Xinhua, June 3, 2015 Adjust font size:

At the request of the U.S. authorities, red notices have been issued for two former FIFA officials and four corporate executives involved in a corruption probe, INTERPOL said Wednesday in a press release.

The six have been placed under red notices, or international wanted-person alerts, for charges including racketeering, conspiracy and corruption.

According to INTERPOL, the two former FIFA officials are former FIFA vice president Jack Warner, a Trinidad and Tobago national, who is also former president of CONCACAF, which governs football in North and Central America and the Caribbean, and former FIFA executive committee member Nicolas Leoz of Paraguay, who is the former head of CONMEBOL, South America's soccer federation.

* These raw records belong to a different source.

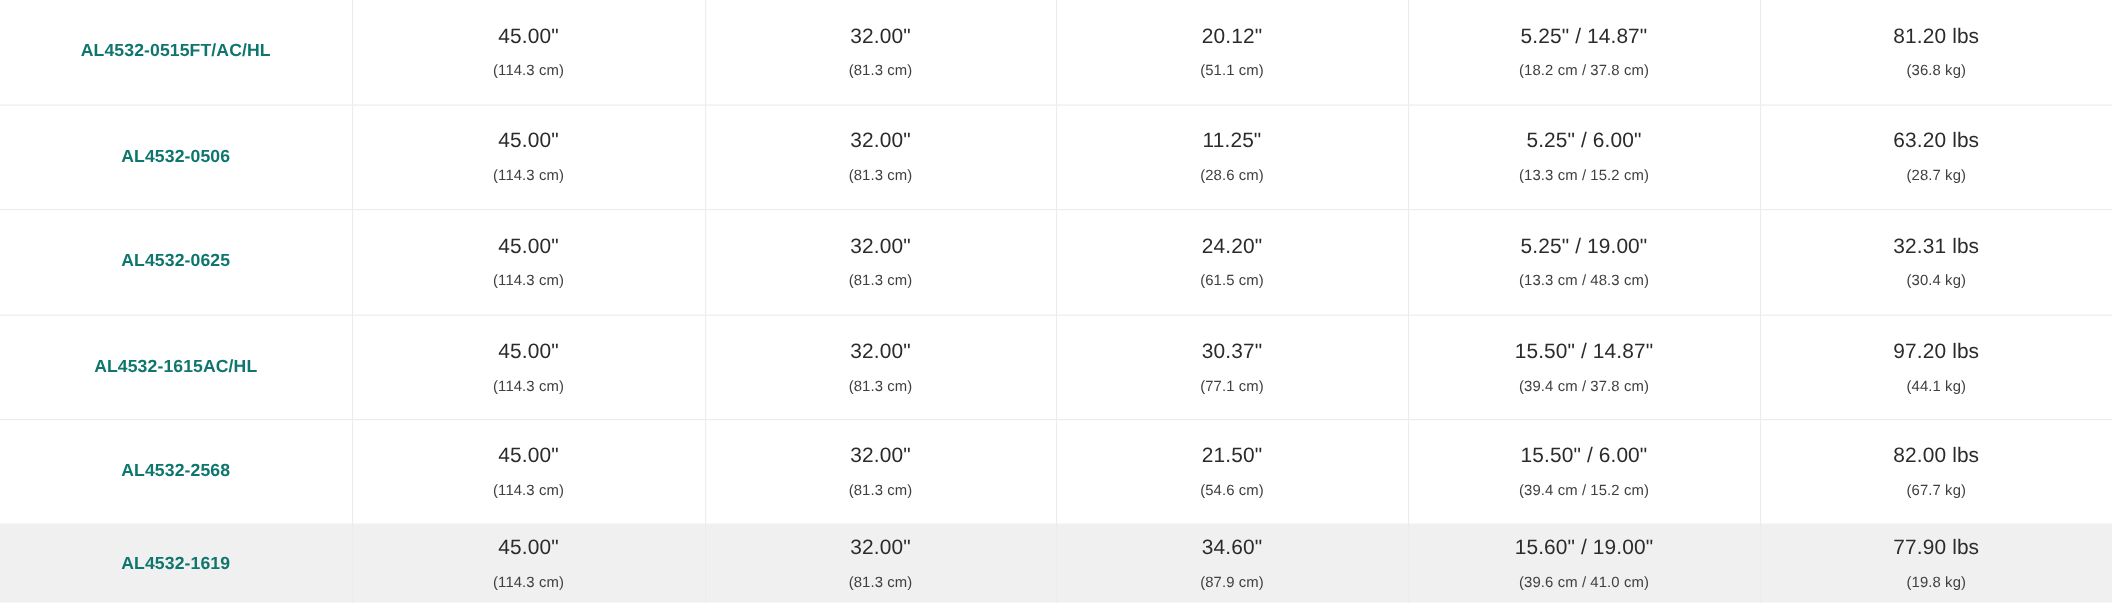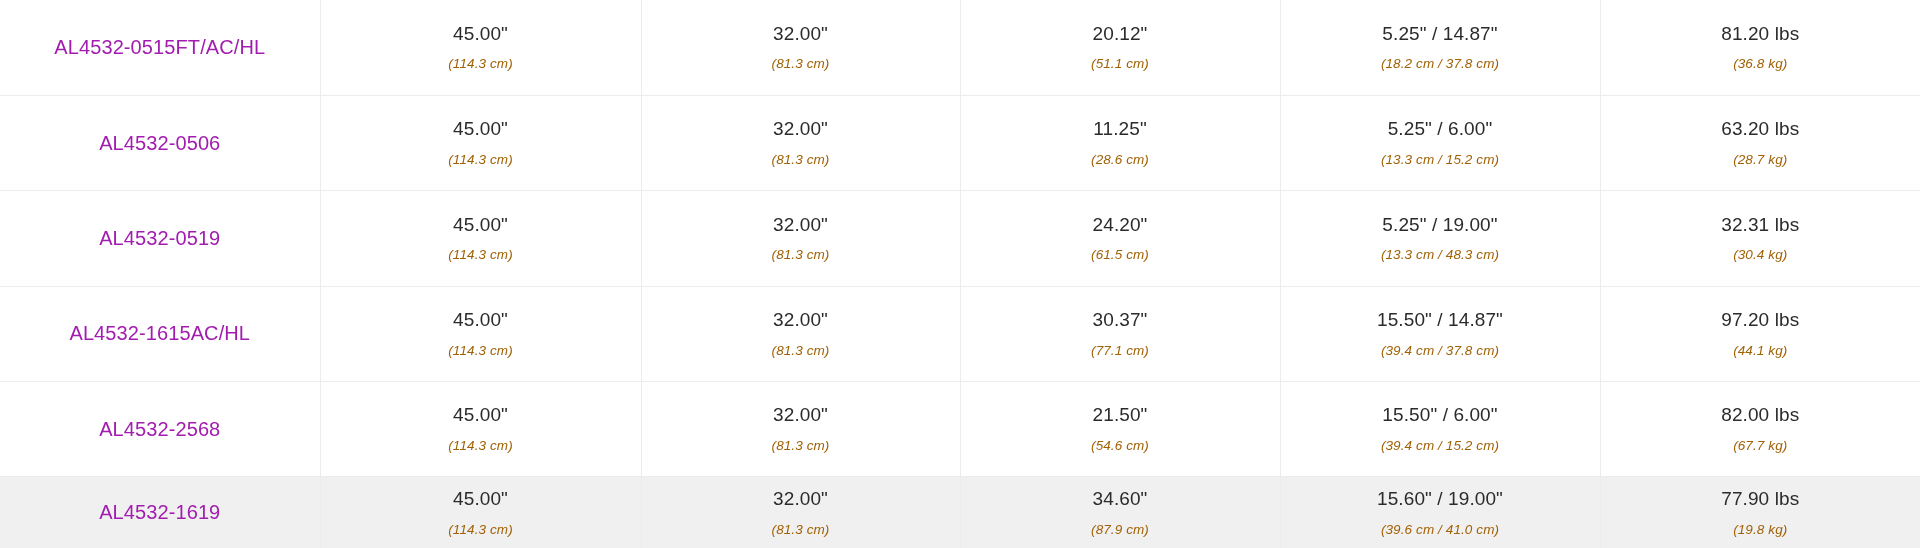--- a/index.html
+++ b/index.html
@@ -50,45 +50,44 @@
   .spec-table tr.row-highlight td {
     background: #f0f0f0;
     border-bottom: none;
   }
   .spec-table tr.row-highlight {
     height: 68px;
     padding-left: 24px;
   }
 
   .model-cell {
-    font-size: 20px;
-    font-weight: 400;
-    color: #a21caf;
+    font-size: 16px;
+    font-weight: 700;
+    color: #0f766e;
     letter-spacing: 0.1px;
     line-height: 1.25;
   }
 
   .value-primary {
     display: block;
     font-size: 19px;
     font-weight: 400;
     color: #2b2b2b;
     line-height: 1.3;
     letter-spacing: 0.1px;
   }
 
   .value-secondary {
     display: block;
     font-size: 13.5px;
     font-weight: 400;
-    color: #a16207;
+    color: #404040;
     line-height: 1.3;
     margin-top: 9px;
     letter-spacing: 0.1px;
-    font-style: italic;
   }
 </style>
 </head>
 <body>
 
 <table class="spec-table">
   <colgroup>
     <col class="c-model">
     <col class="c-width">
     <col class="c-depth">
@@ -140,21 +139,21 @@
         <span class="value-primary">5.25" / 6.00"</span>
         <span class="value-secondary">(13.3 cm / 15.2 cm)</span>
       </td>
       <td class="last-col">
         <span class="value-primary">63.20 lbs</span>
         <span class="value-secondary">(28.7 kg)</span>
       </td>
     </tr>
 
     <tr>
-      <td class="model-cell">AL4532-0519</td>
+      <td class="model-cell">AL4532-0625</td>
       <td>
         <span class="value-primary">45.00"</span>
         <span class="value-secondary">(114.3 cm)</span>
       </td>
       <td>
         <span class="value-primary">32.00"</span>
         <span class="value-secondary">(81.3 cm)</span>
       </td>
       <td>
         <span class="value-primary">24.20"</span>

The four corporate executives on the list are Alejandro Burzaco, Hugo Jinkis and Mariano Jinkis, Argentine nationals who allegedly paid massive bribes for media and commercial rights to soccer tournaments, and Jose Margulies (also known as Jose Lazaro), a Brazilian broadcast executive.

A red notice, however, is not an international arrest warrant, which means INTERPOL cannot compel any member country to arrest the subject of a red notice. Only the law enforcement authorities of the INTERPOL member country where the individual is located have the legal authority to make an arrest.

Corruption scandals in the FIFA have seen the unexpected resignation of its president Sepp Blatter on Tuesday, who had just been reelected.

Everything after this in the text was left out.